■ **About this task**
Throughout the entries below, report every line where "Archer" is found.

■ **Dataset**
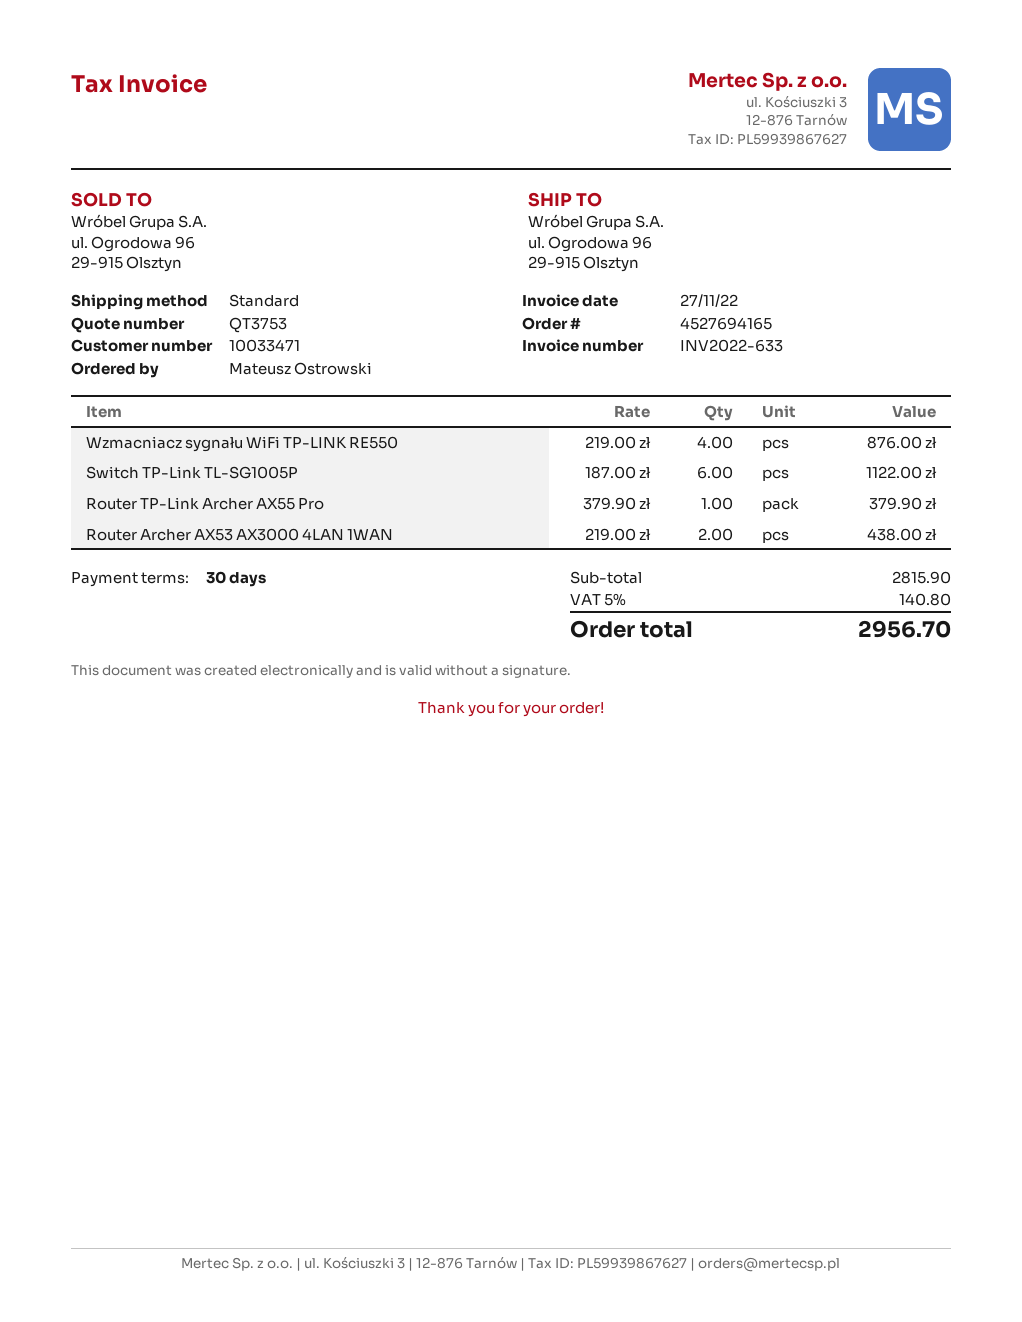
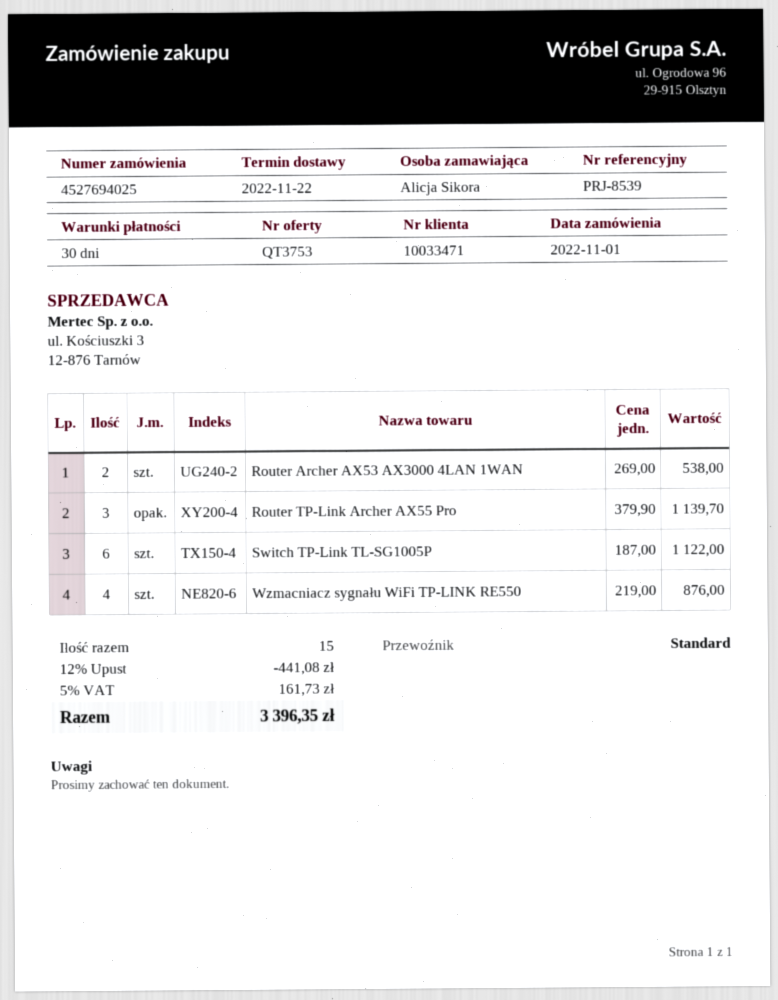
order number: 4527694165 -> 4527694025
ordered by: Mateusz Ostrowski -> Alicja Sikora
Router TP-Link Archer AX55 Pro: 1 x 379.90 = 379.90 -> 3 x 379.90 = 1139.70
Router Archer AX53 AX3000 4LAN 1WAN: 2 x 219.00 = 438.00 -> 2 x 269.00 = 538.00
discount: none -> 12% = 441.08
tax: 5% = 140.80 -> 5% = 161.73
total: 2956.70 -> 3396.35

■ **Response for this exercise**
Router TP-Link Archer AX55 Pro: 1 x 379.90 = 379.90 -> 3 x 379.90 = 1139.70
Router Archer AX53 AX3000 4LAN 1WAN: 2 x 219.00 = 438.00 -> 2 x 269.00 = 538.00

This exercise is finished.